Proses pembebanan Hak Tanggungan dilakukan dalam dua tahap. Pertama, pemberian Hak Tanggungan melalui pembuatan Akta Pemberian Hak Tanggungan (APHT) oleh PPAT. Jika pemberi hak tanggungan tidak dapat hadir, dapat dibuat Surat Kuasa Membebankan Hak Tanggungan (SKMHT) terlebih dahulu. Kedua, pendaftaran Hak Tanggungan di Kantor Pertanahan.

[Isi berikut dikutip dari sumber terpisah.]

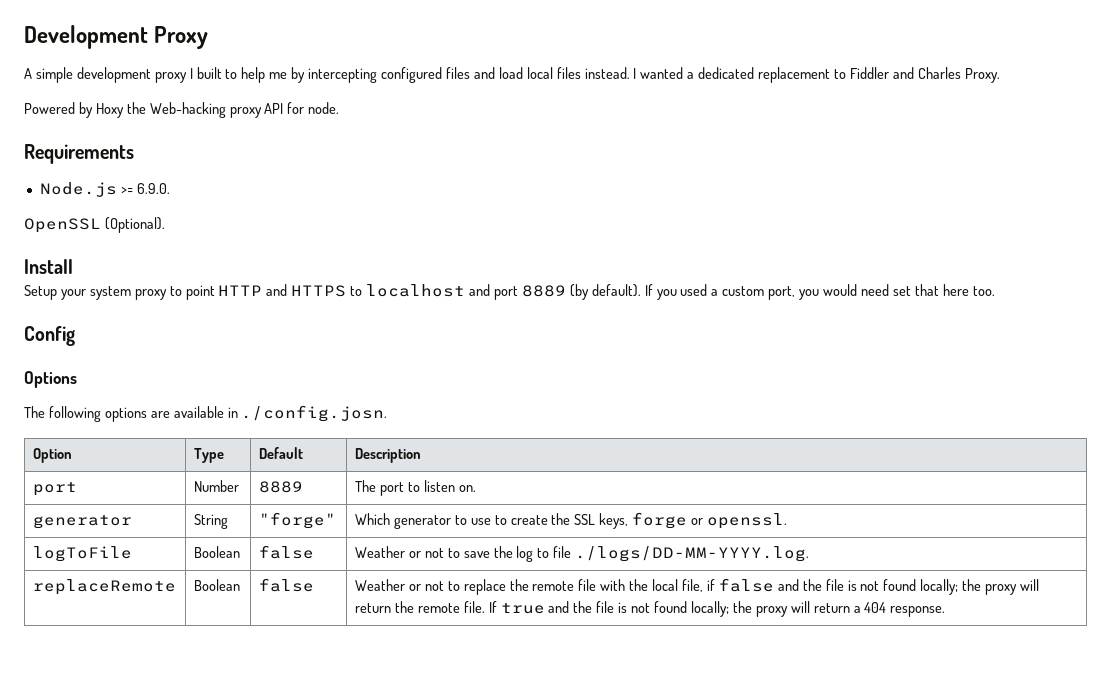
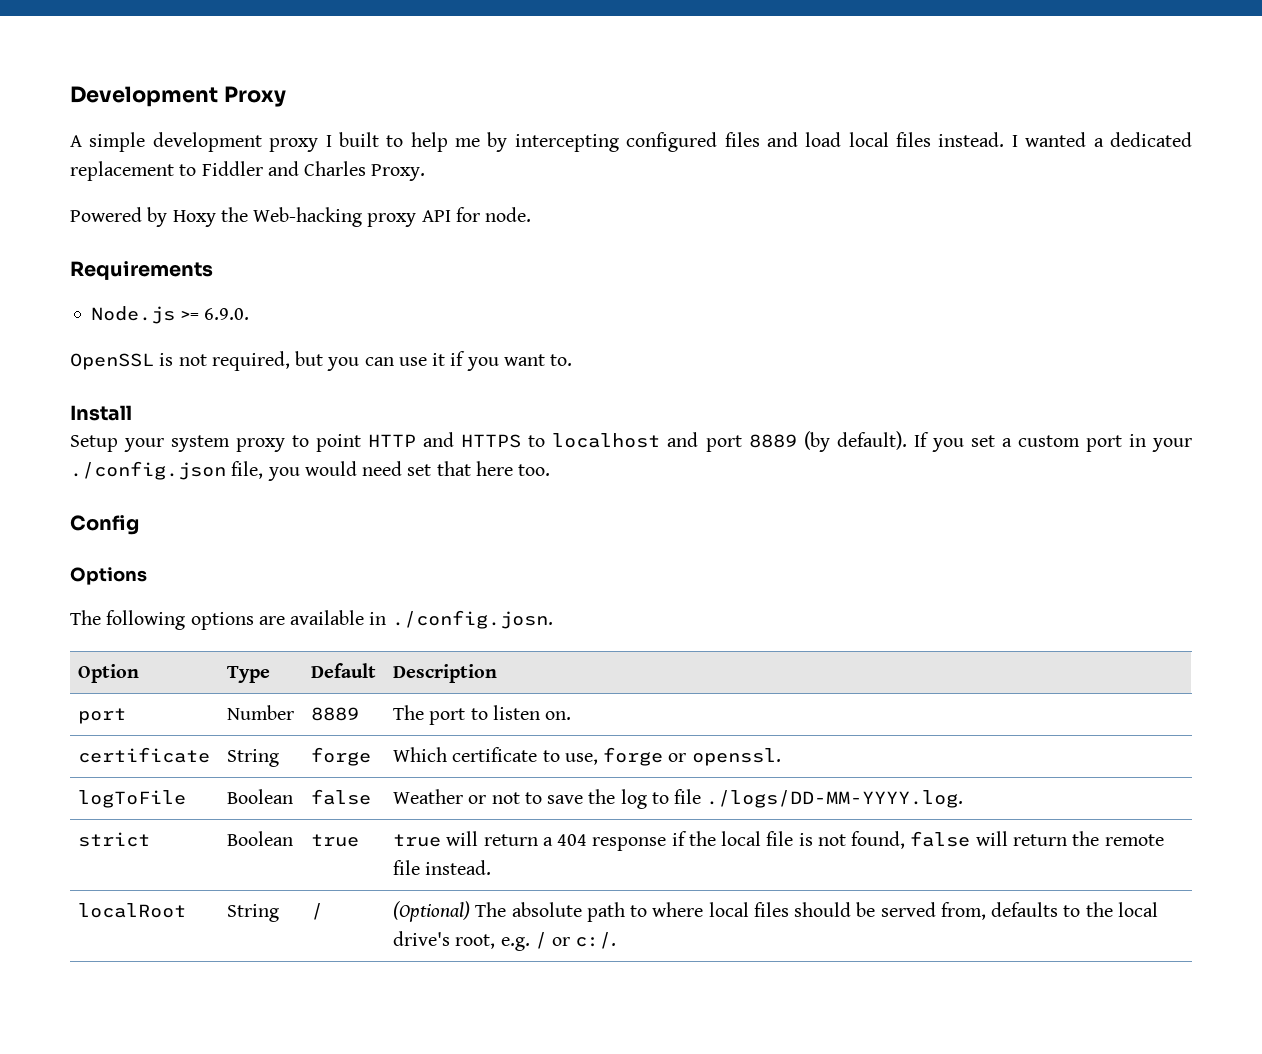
- OpenSSL (Optional).
+ OpenSSL is not required, but you can use it if you want to.
- If you used a custom port, you would need set that here too.
+ If you set a custom port in your ./config.json file, you would need set that here too.
- generator | String | "forge" | Which generator to use to create the SSL keys, forge or openssl.
+ certificate | String | forge | Which certificate to use, forge or openssl.
- replaceRemote | Boolean | false | Weather or not to replace the remote file with the local file, if false and the file is not found locally; the proxy will return the remote file. If true and the file is not found locally; the proxy will return a 404 response.
+ strict | Boolean | true | true will return a 404 response if the local file is not found, false will return the remote file instead.
+ localRoot | String | / | (Optional) The absolute path to where local files should be served from, defaults to the local drive's root, e.g. / or c:/.

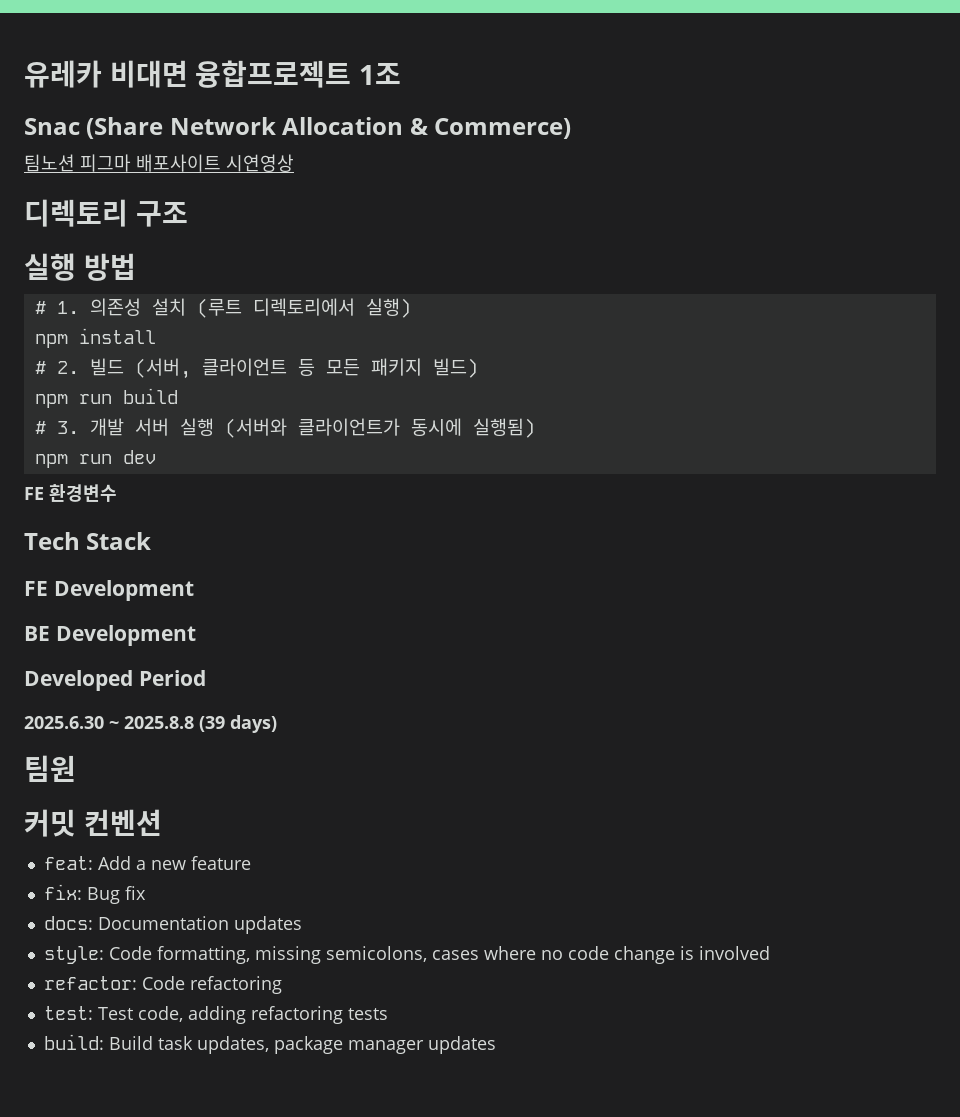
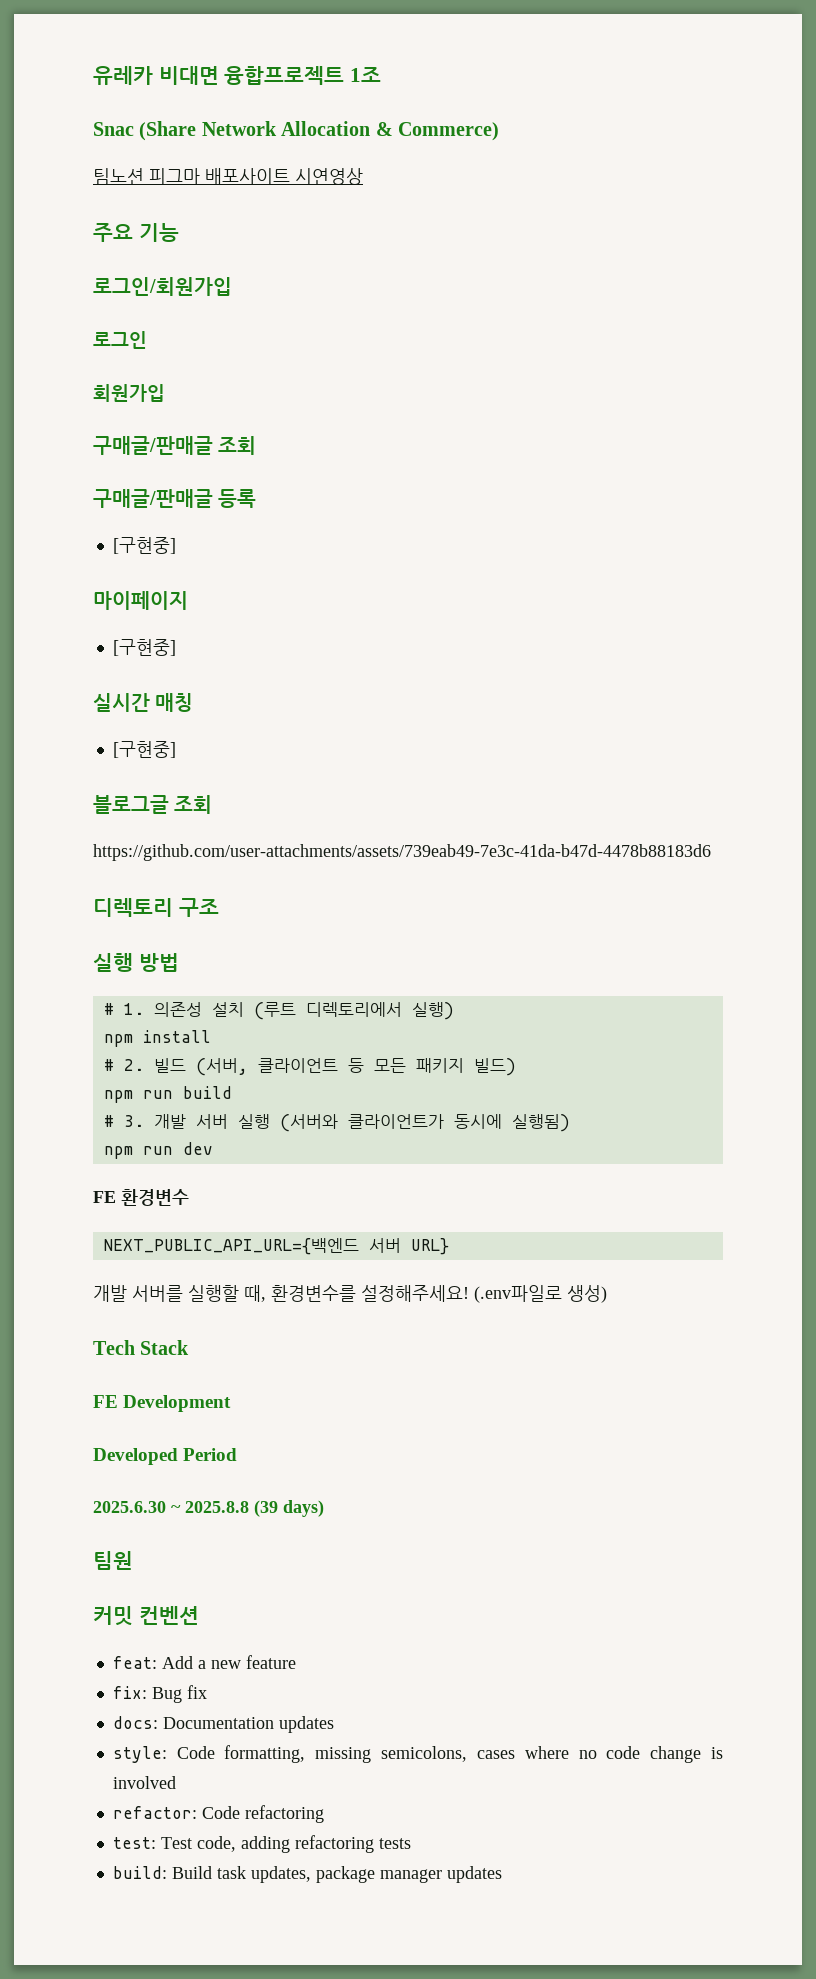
+ 주요 기능
+ 로그인/회원가입
+ 로그인
+ 회원가입
+ 구매글/판매글 조회
+ 구매글/판매글 등록
+ [구현중]
+ 마이페이지
+ [구현중]
+ 실시간 매칭
+ [구현중]
+ 블로그글 조회
+ https://github.com/user-attachments/assets/739eab49-7e3c-41da-b47d-4478b88183d6
+ NEXT_PUBLIC_API_URL={백엔드 서버 URL}
+ 개발 서버를 실행할 때, 환경변수를 설정해주세요! (.env파일로 생성)
- BE Development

Objek Hak Tanggungan meliputi Hak Milik, Hak Guna Usaha, Hak Guna Bangunan, dan Hak Pakai atas tanah negara. Hak Tanggungan memiliki sifat tidak dapat dibagi-bagi (ondeelbaar), kecuali diperjanjikan lain, dan memberikan kedudukan yang diutamakan (droit de preference) kepada kreditor pemegang Hak Tanggungan.
Contoh Kasus
Seorang pengusaha di Surabaya mengajukan kredit usaha ke bank dengan jaminan tanah Hak Milik. PPAT membuat APHT yang memuat janji-janji sesuai UU Hak Tanggungan. Setelah APHT ditandatangani, PPAT mengirimkannya ke Kantor Pertanahan untuk didaftarkan. Kantor Pertanahan menerbitkan Sertifikat Hak Tanggungan sebagai tanda bukti adanya Hak Tanggungan.
Di Jakarta, seorang debitur yang tanahnya dibebani Hak Tanggungan gagal memenuhi kewajiban pembayaran kredit. Bank sebagai kreditor pemegang Hak Tanggungan melaksanakan eksekusi melalui pelelangan umum berdasarkan Pasal 6 UU Hak Tanggungan, tanpa perlu meminta penetapan pengadilan terlebih dahulu.